Work order:
Please reproduce the lines of the records below from the one holding "color: #6d28d9 ->" through the one holding "text: Sep ->", inclusive, skipping all pictures.

Records to process:
----------

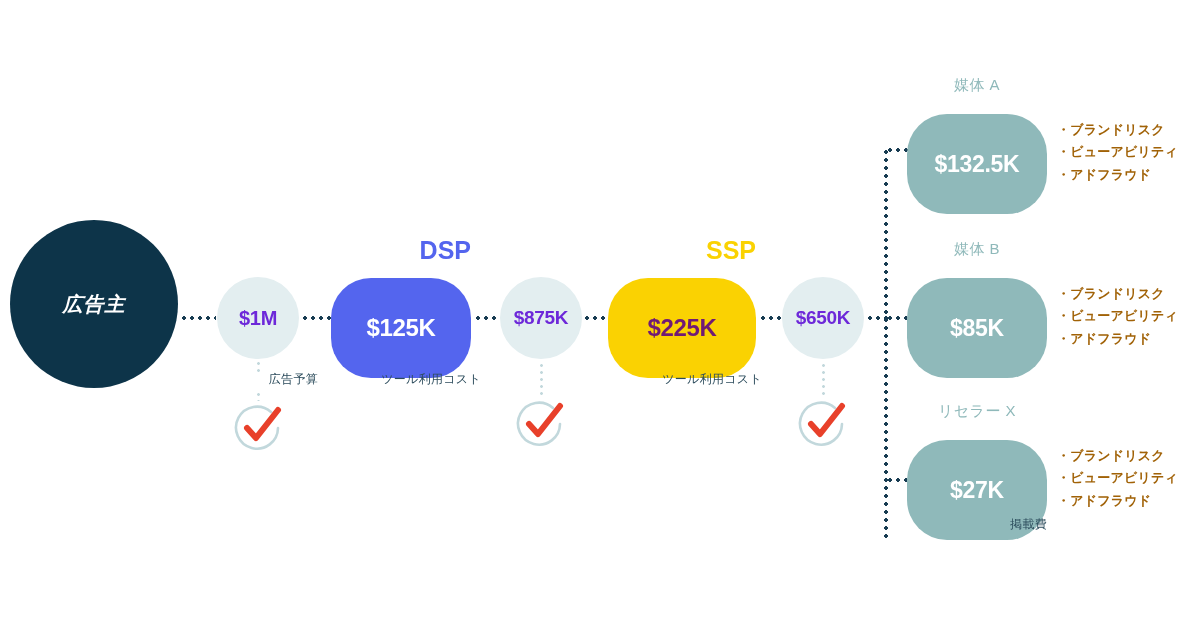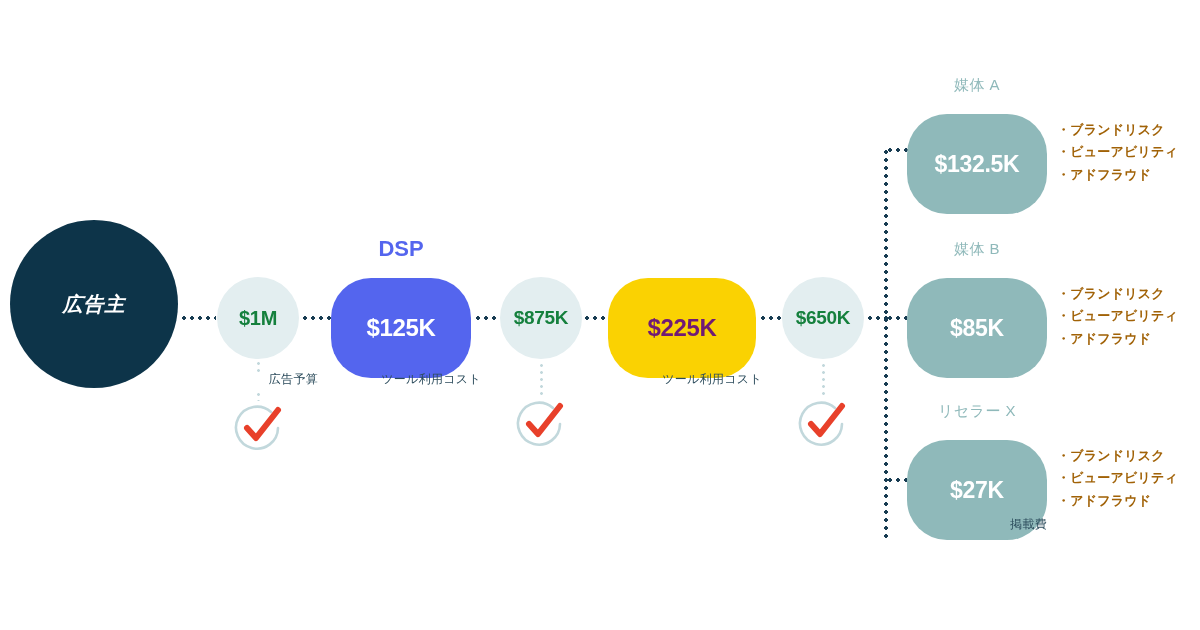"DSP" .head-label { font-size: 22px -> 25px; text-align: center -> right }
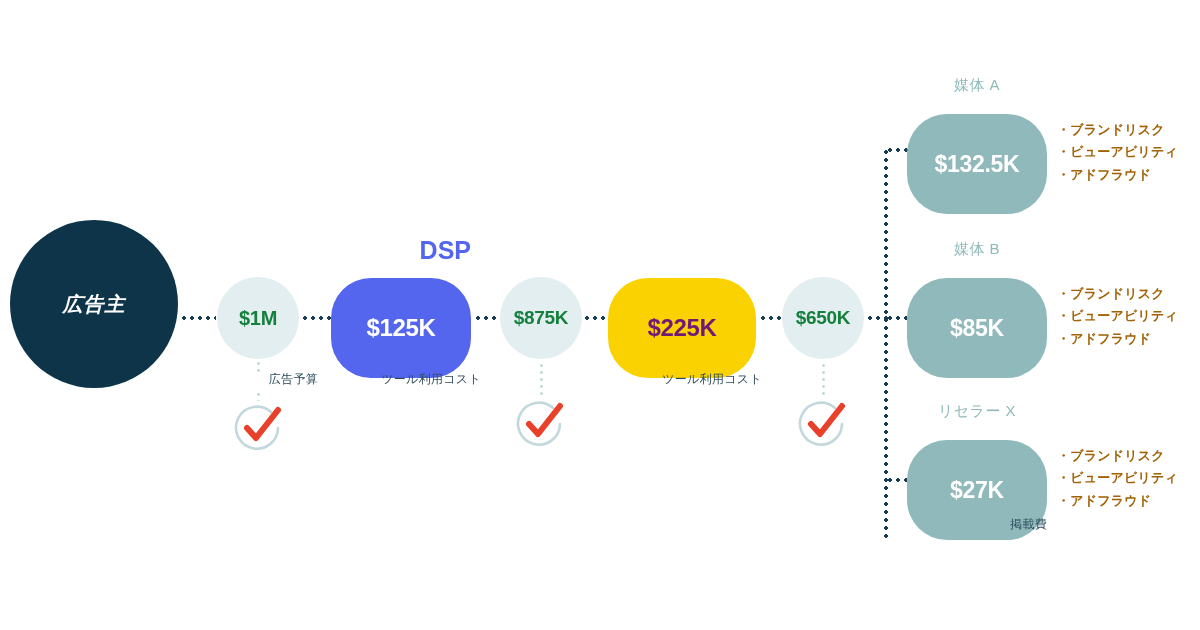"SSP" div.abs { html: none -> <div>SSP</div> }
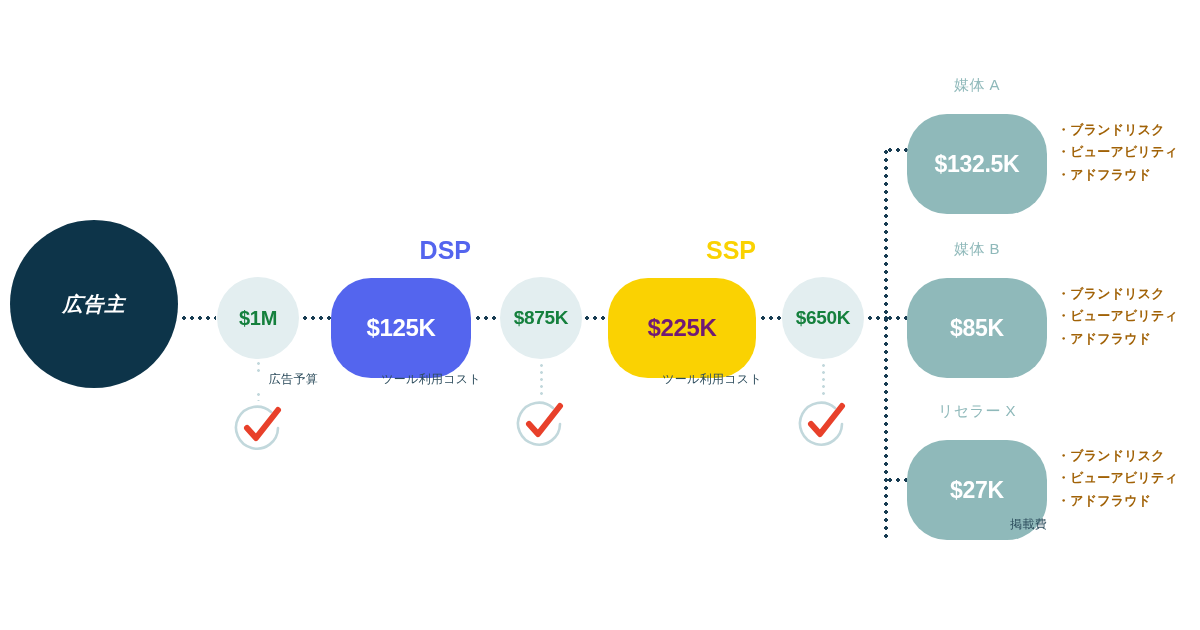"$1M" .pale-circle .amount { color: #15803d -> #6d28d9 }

----------

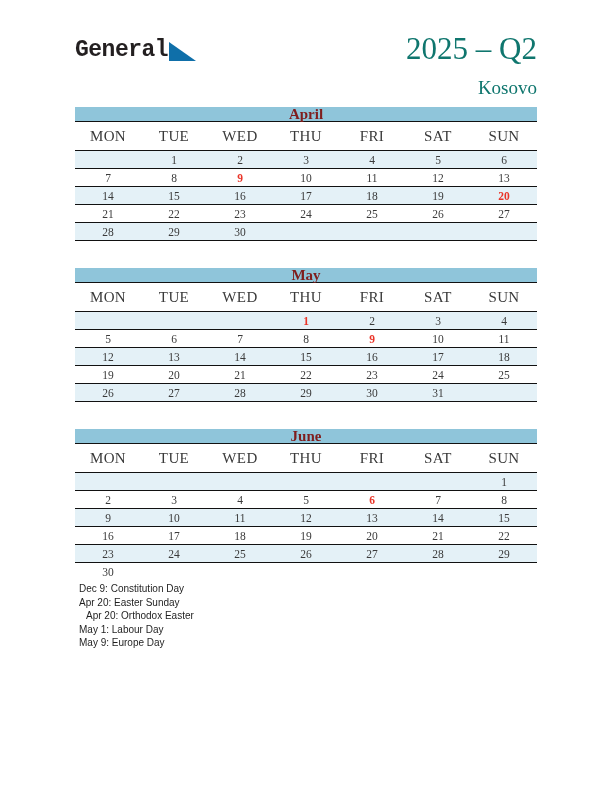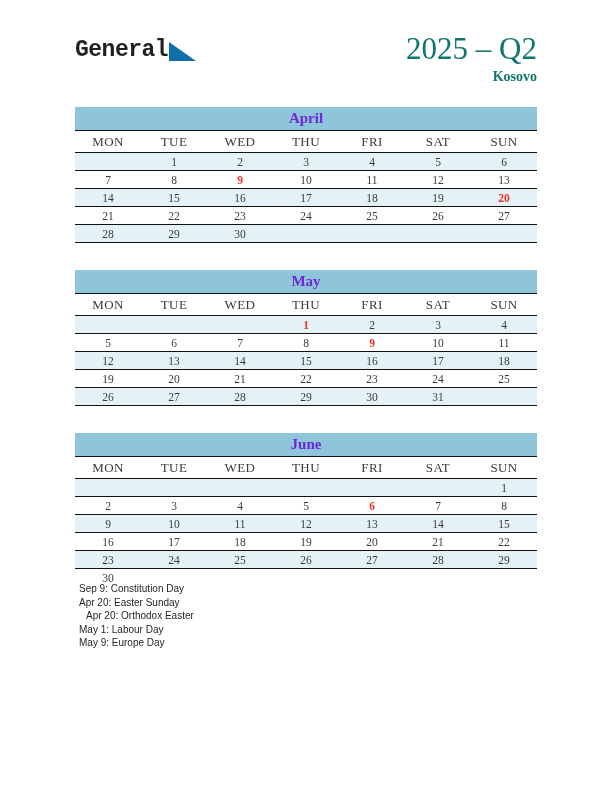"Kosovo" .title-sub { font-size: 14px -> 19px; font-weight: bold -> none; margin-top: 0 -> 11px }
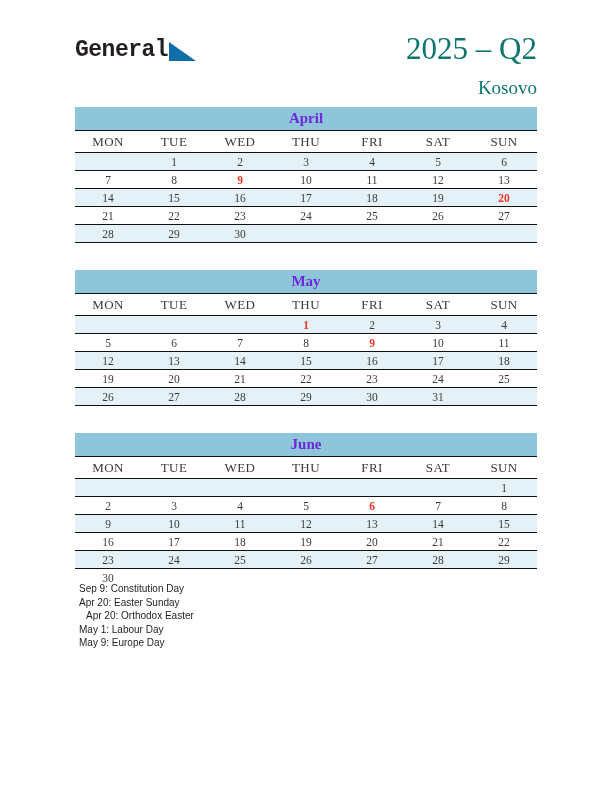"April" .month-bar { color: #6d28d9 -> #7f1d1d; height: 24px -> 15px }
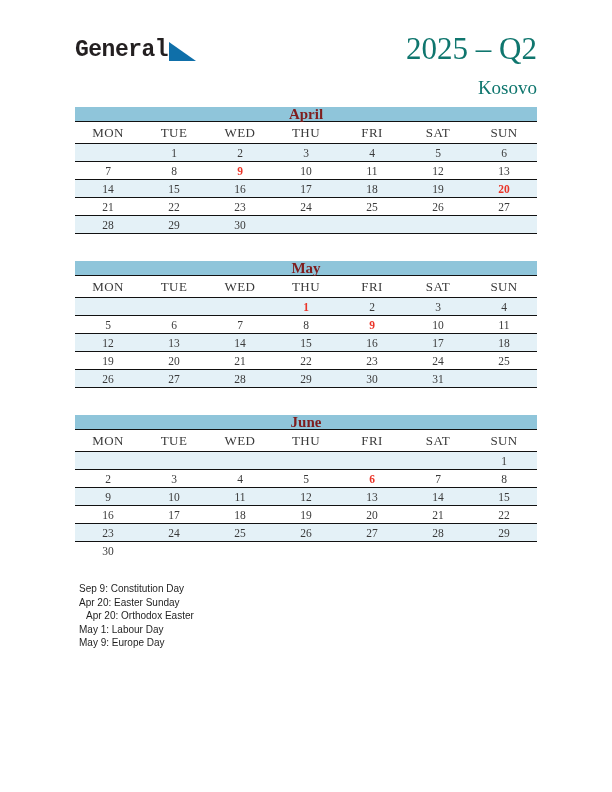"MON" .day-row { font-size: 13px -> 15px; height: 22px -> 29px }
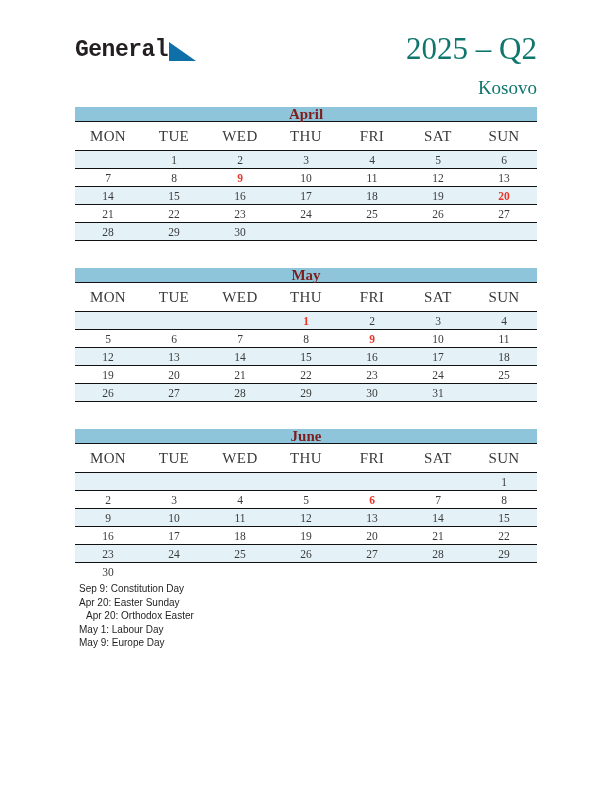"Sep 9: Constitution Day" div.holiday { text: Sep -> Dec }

----------

Answer for this exercise:
"April" .month-bar { color: #6d28d9 -> #7f1d1d; height: 24px -> 15px }
"MON" .day-row { font-size: 13px -> 15px; height: 22px -> 29px }
"Sep 9: Constitution Day" div.holiday { text: Sep -> Dec }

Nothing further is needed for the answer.